** INSTRUCTIONS FOR THE TASK **
In the copy you make, include no pictures, and transcribe every record exactly.

** RECORDS FOR THE TASK **
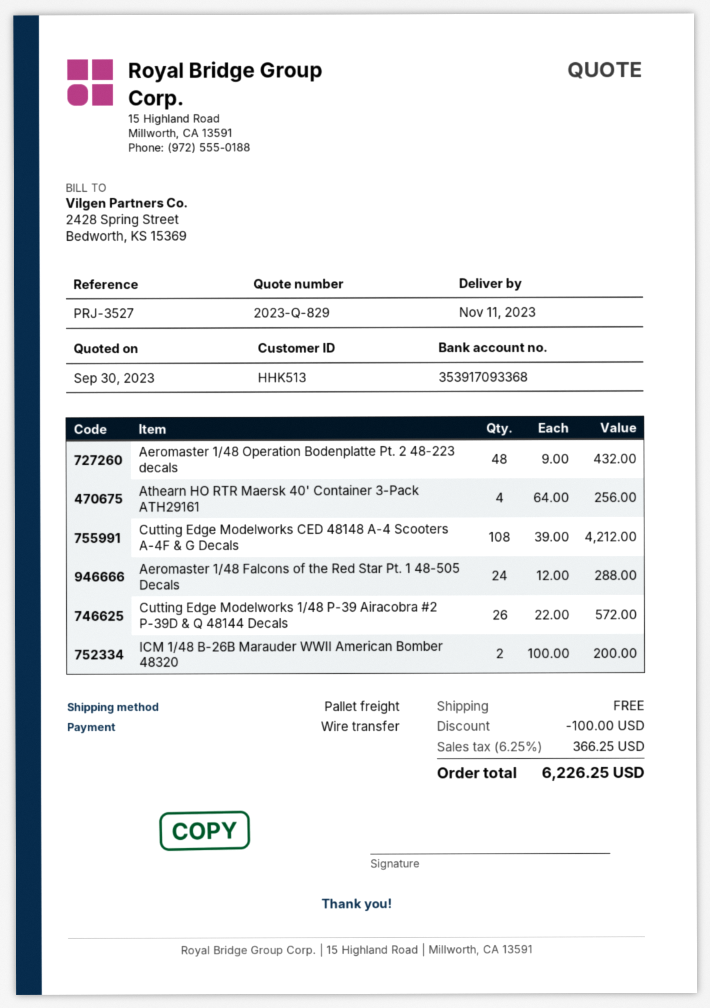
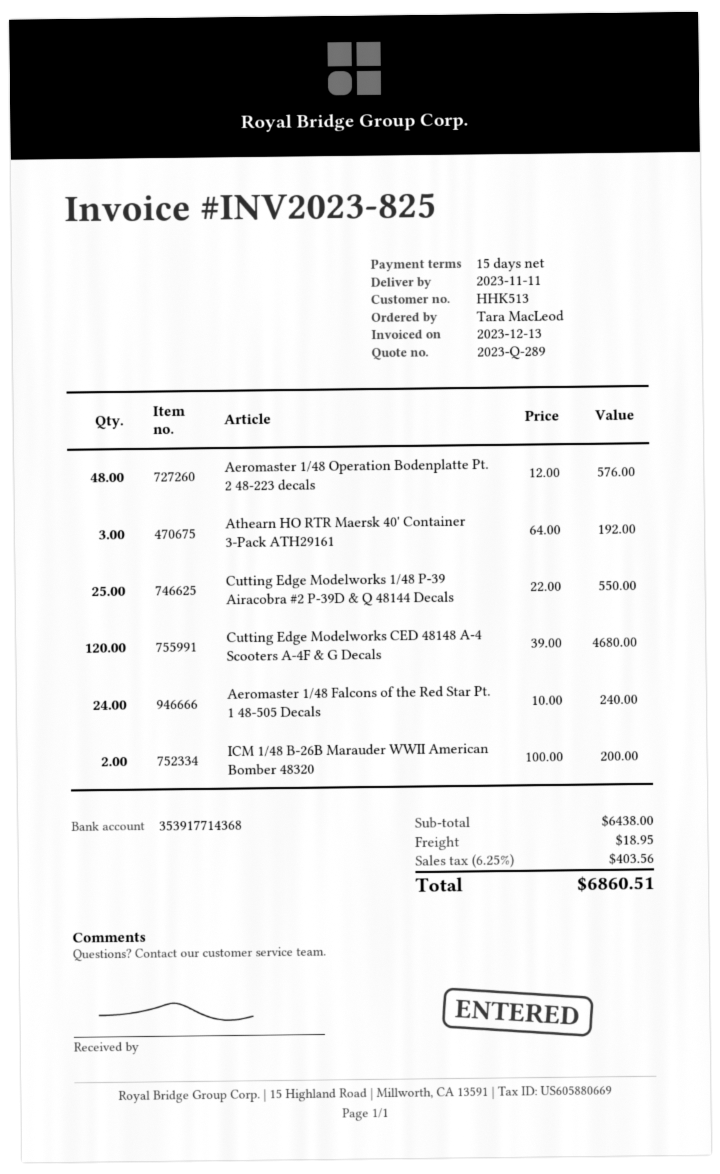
quote number: 2023-Q-829 -> 2023-Q-289
bank account: 353917093368 -> 353917714368
Aeromaster 1/48 Operation Bodenplatte Pt. 2 48-223 decals: 48 x 9.00 = 432.00 -> 48 x 12.00 = 576.00
Athearn HO RTR Maersk 40' Container 3-Pack ATH29161: 4 x 64.00 = 256.00 -> 3 x 64.00 = 192.00
Cutting Edge Modelworks CED 48148 A-4 Scooters A-4F & G Decals: 108 x 39.00 = 4212.00 -> 120 x 39.00 = 4680.00
Aeromaster 1/48 Falcons of the Red Star Pt. 1 48-505 Decals: 24 x 12.00 = 288.00 -> 24 x 10.00 = 240.00
Cutting Edge Modelworks 1/48 P-39 Airacobra #2 P-39D & Q 48144 Decals: 26 x 22.00 = 572.00 -> 25 x 22.00 = 550.00
discount: 100.00 -> none
shipping: 0.00 -> 18.95
tax: 6.25% = 366.25 -> 6.25% = 403.56
total: 6226.25 -> 6860.51

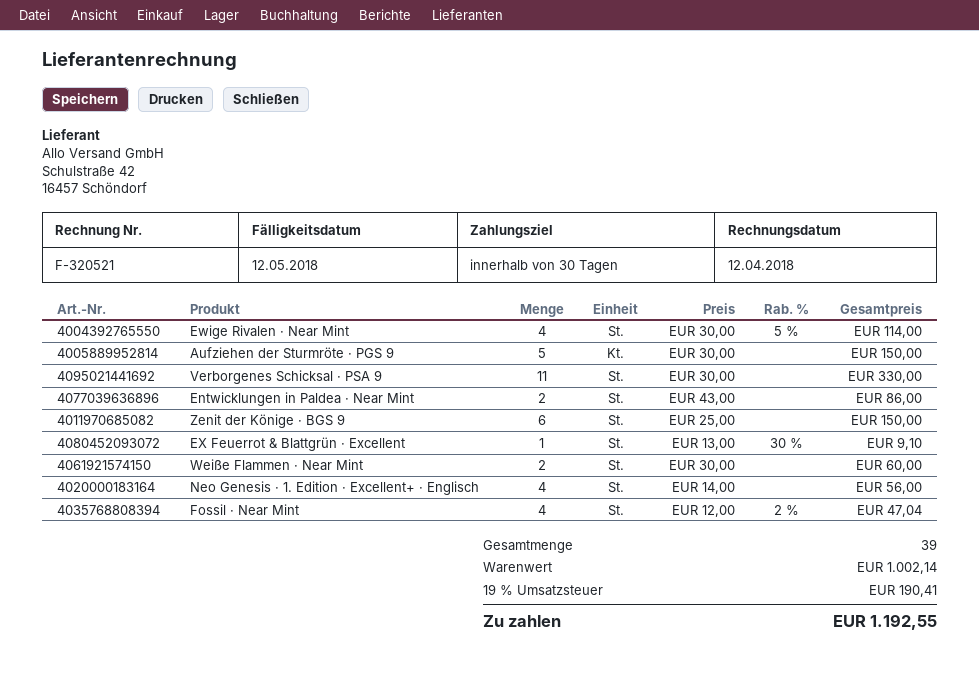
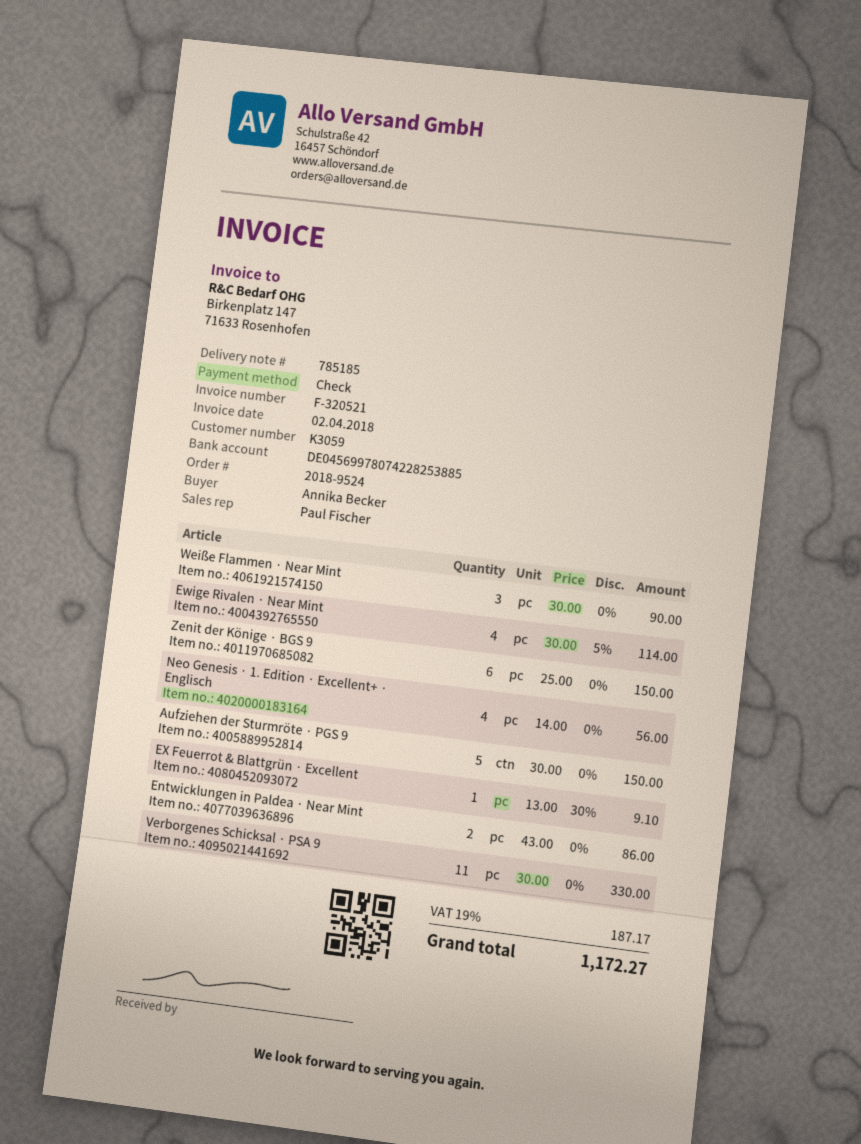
invoice date: 2018-04-12 -> 2018-04-02
Weiße Flammen · Near Mint: 2 x 30.00 = 60.00 -> 3 x 30.00 = 90.00
Fossil · Near Mint: 4 x 12.00 - 2% = 47.04 -> none
tax: 19% = 190.41 -> 19% = 187.17
total: 1192.55 -> 1172.27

** EXERCISE RESPONSE **
quote number: 2023-Q-829 -> 2023-Q-289
bank account: 353917093368 -> 353917714368
Aeromaster 1/48 Operation Bodenplatte Pt. 2 48-223 decals: 48 x 9.00 = 432.00 -> 48 x 12.00 = 576.00
Athearn HO RTR Maersk 40' Container 3-Pack ATH29161: 4 x 64.00 = 256.00 -> 3 x 64.00 = 192.00
Cutting Edge Modelworks CED 48148 A-4 Scooters A-4F & G Decals: 108 x 39.00 = 4212.00 -> 120 x 39.00 = 4680.00
Aeromaster 1/48 Falcons of the Red Star Pt. 1 48-505 Decals: 24 x 12.00 = 288.00 -> 24 x 10.00 = 240.00
Cutting Edge Modelworks 1/48 P-39 Airacobra #2 P-39D & Q 48144 Decals: 26 x 22.00 = 572.00 -> 25 x 22.00 = 550.00
discount: 100.00 -> none
shipping: 0.00 -> 18.95
tax: 6.25% = 366.25 -> 6.25% = 403.56
total: 6226.25 -> 6860.51

invoice date: 2018-04-12 -> 2018-04-02
Weiße Flammen · Near Mint: 2 x 30.00 = 60.00 -> 3 x 30.00 = 90.00
Fossil · Near Mint: 4 x 12.00 - 2% = 47.04 -> none
tax: 19% = 190.41 -> 19% = 187.17
total: 1192.55 -> 1172.27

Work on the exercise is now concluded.